Oral Presentation Society of Obstetric Medicine of Australia and New Zealand and Australasian Diabetes in Pregnancy Society Joint Scientific Meeting 2017

A NOVEL CALCULATOR TO DETERMINE THE RISK OF INSULIN THERAPY IN WOMEN WITH GDM (#41)

Tang Wong 1 2 3 , Robyn Barnes 1 4 , Glynis P Ross 1 2 , N Wah Cheung 2 5 , Jeff R Flack 1 3 6
  1. Department of Diabetes and Endocrinology, Bankstown-Lidcombe Hospital, Sydney, NSW, Australia
  2. University of Sydney, Sydney, Australia
  3. University of NSW, Sydney, NSW, Australia
  4. University of Newcastle, Newcastle, NSW, Australia
  5. Department of Diabetes & Endocrinology, Westmead Hospital, Westmead, NSW, Australia
  6. Western Sydney Univerisity, Sydney, NSW, Australia

Background: We previously published a 7-point risk factor predictor model for insulin therapy in women with gestational diabetes (GDM)1.

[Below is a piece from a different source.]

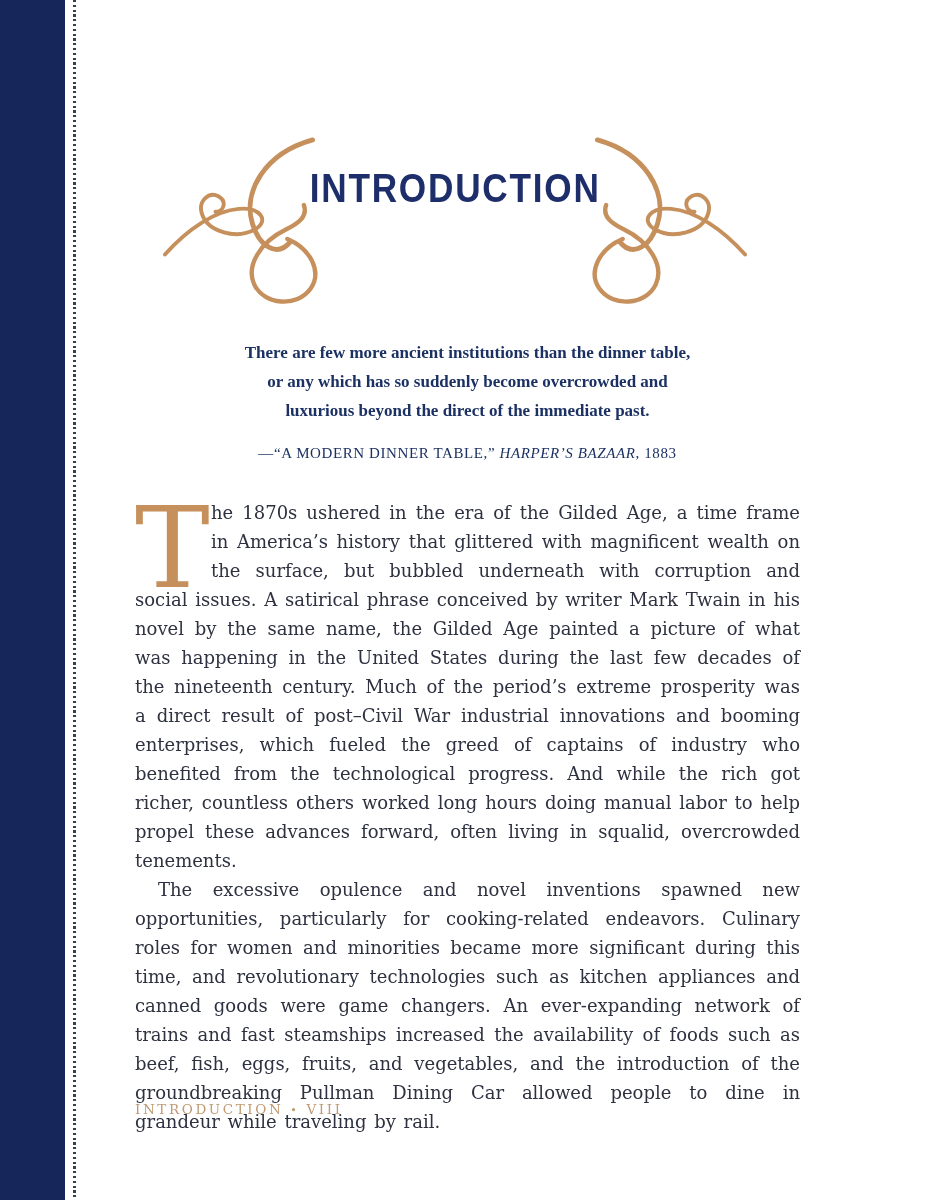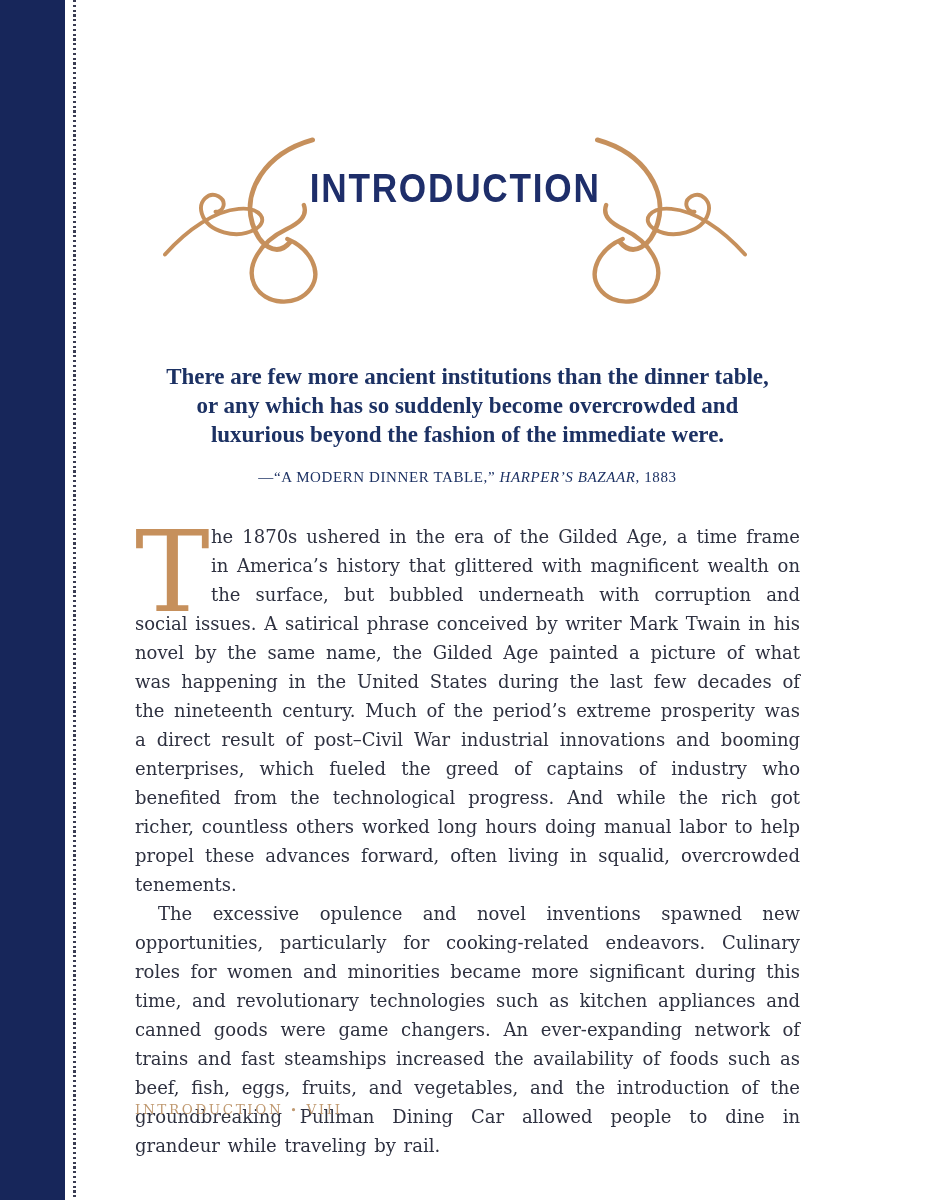"There are few more ancient" .epigraph { font-size: 23px -> 17px; margin-top: 49px -> 25px }
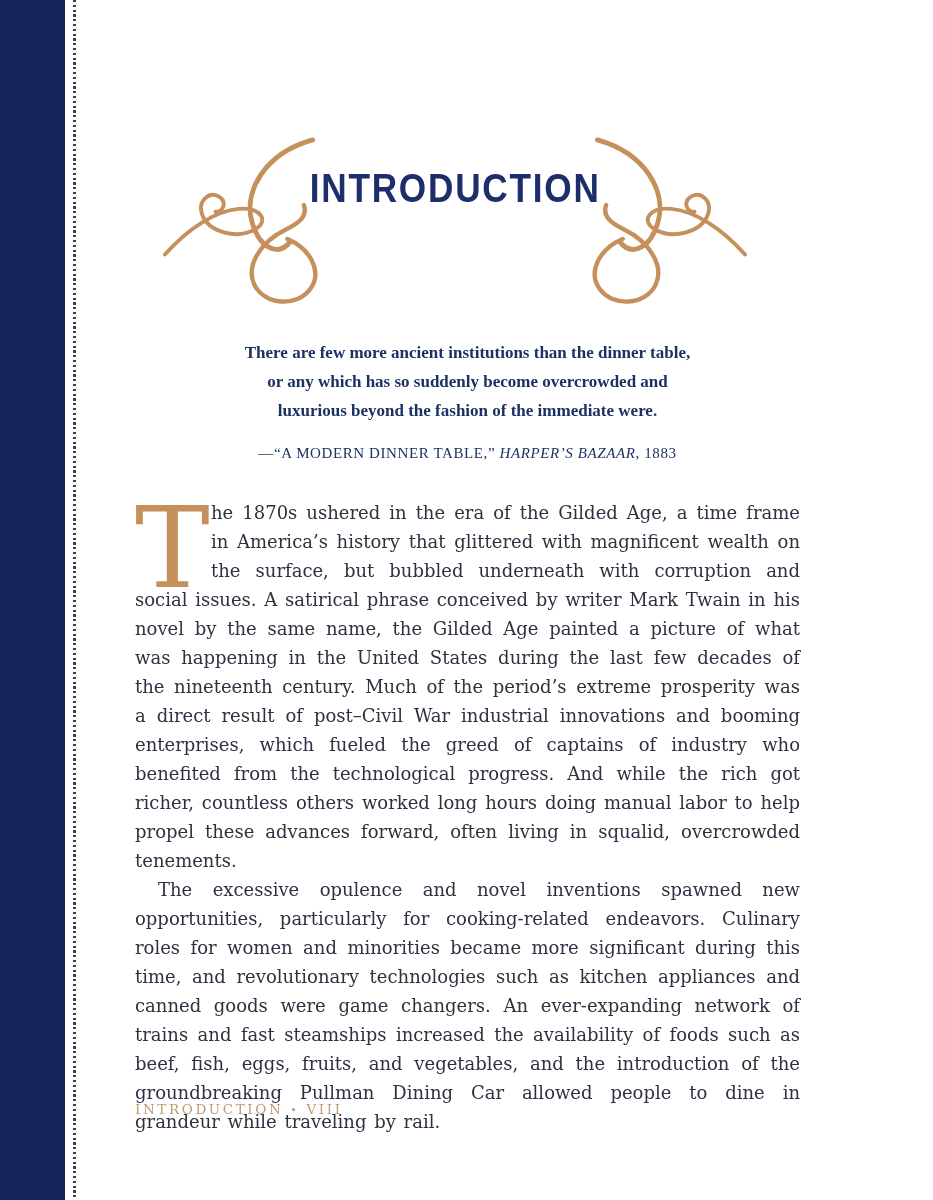"luxurious beyond the fashion of" div { text: fashion of the immediate were -> direct of the immediate past }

Aim: To create a risk calculator for insulin therapy weighted according to the coefficients of variables, derived from the 7-point predictor model.

Methods: We analysed de-identified prospectively collected singleton pregnancy data (1992-2014) from women diagnosed with GDM at Bankstown-Lidcombe Hospital according to ADIPS(1998) criteria2. A logistic regression model was run with the seven dichotomised significant independent predictors of insulin therapy: maternal age >30 years, family history of diabetes, pre-pregnancy obesity (BMI ≥30 kg/m2), prior GDM, early diagnosis of GDM (<24 weeks gestation), fasting venous blood glucose level (≥5.3 mmol/l) and HbA1c at GDM diagnosis ≥5.5% (≥37 mmol/mol) on oGTT. A weighted risk score (WRS) using coefficients derived from the model was defined as:

WRS = constant + coefficient1 x variable1+......+coefficient7 x variables7.

Probability of insulin requirement was = eWRS/(1+eWRS).

Results: There were a total 3075 GDM pregnancies. The logistic regression model demonstrated that diagnosis <24 weeks gestation and fasting plasma glucose ≥5.3 mmol/L were the strongest predictors of insulin requirement. The weakest predictor of insulin requirement was age>30. An electronic risk calculator (Microsot Excel 2007) was developed to calculate the probability of insulin therapy using the coefficients and formula described above (example patient shown below)

598afd8685cc4-Insulin+risk+calculator.jpg

Receiver operated characteristic (ROC) curves were plotted for both the unweighted 7-point scoring system versus the weighted risk/probability scores. The AUC were 0.715 (95% CI 0.693 - 0.736, p <0.0001) vs 0.730 (95% CI 0.710 - 0.751, p<0.0001) respectively.

Conclusion: A weighted risk/probability score calculator performed better than an unweighted 7 point system in predicting the likelihood of insulin therapy in women with GDM. This is a practical tool which can be used to identify GDM patients for closer monitoring or early insulin treatment

 

  1. (1) Barnes R, Wong T, Ross G, Jalaludin, B, Wong V, Smart C, Collins C, MacDonald-Wicks L, Flack JR Diabetologia, 2016, Vol.59(11), pp.2331-2338
  2. (2) Hoffman L, Nolan, C, Wilson, JD, Oats JJN, Simmons D (1998) Gestational diabetes mellitus management guidelines. The Australasian Diabetes In Pregnancy Society. MJA pp169:93-97.